-------- GIVEN ENTRIES
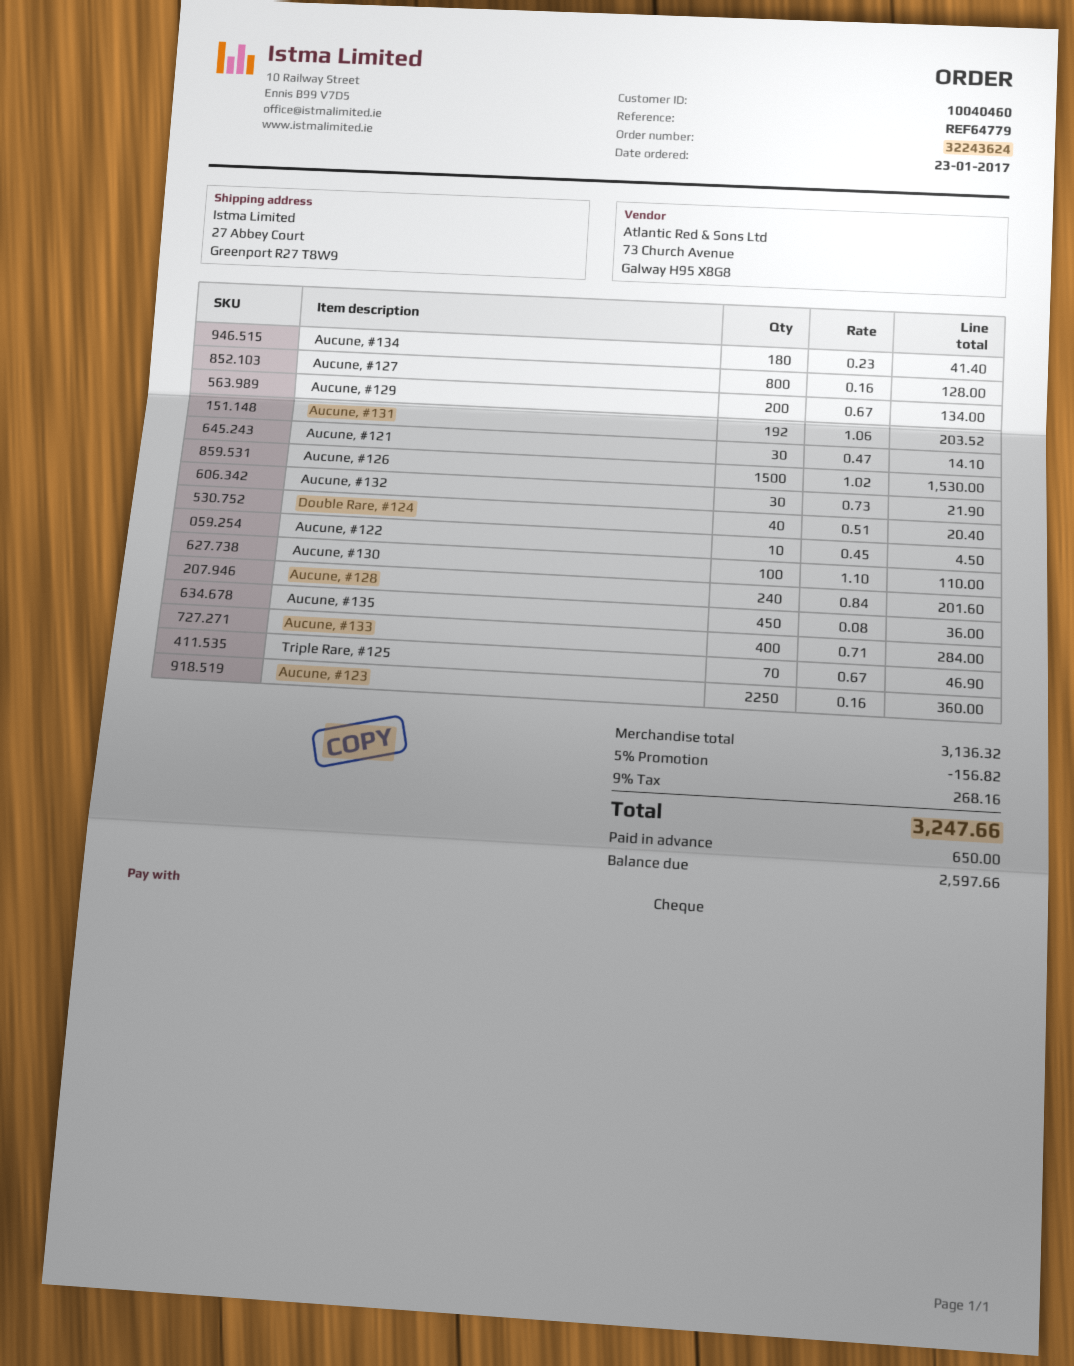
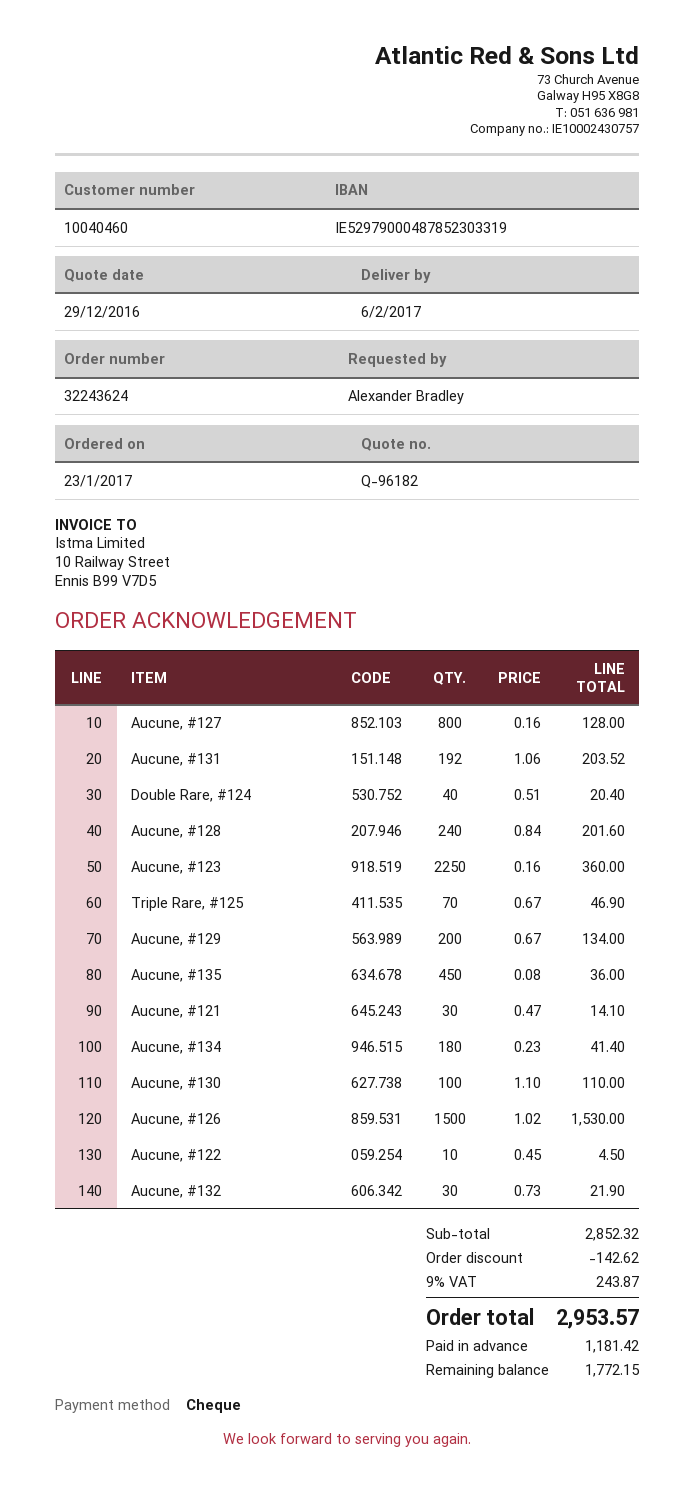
Aucune, #133: 400 x 0.71 = 284.00 -> none
subtotal: 3136.32 -> 2852.32
discount: 156.82 -> 142.62
tax: 9% = 268.16 -> 9% = 243.87
total: 3247.66 -> 2953.57
deposit: 650.00 -> 1181.42
balance: 2597.66 -> 1772.15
----------------
◆ REQUIRED ACTION ◆
Please reproduce each entry above word for word and keep the pictures out of the copy.

◆ EXERCISE OUTPUT ◆
Aucune, #133: 400 x 0.71 = 284.00 -> none
subtotal: 3136.32 -> 2852.32
discount: 156.82 -> 142.62
tax: 9% = 268.16 -> 9% = 243.87
total: 3247.66 -> 2953.57
deposit: 650.00 -> 1181.42
balance: 2597.66 -> 1772.15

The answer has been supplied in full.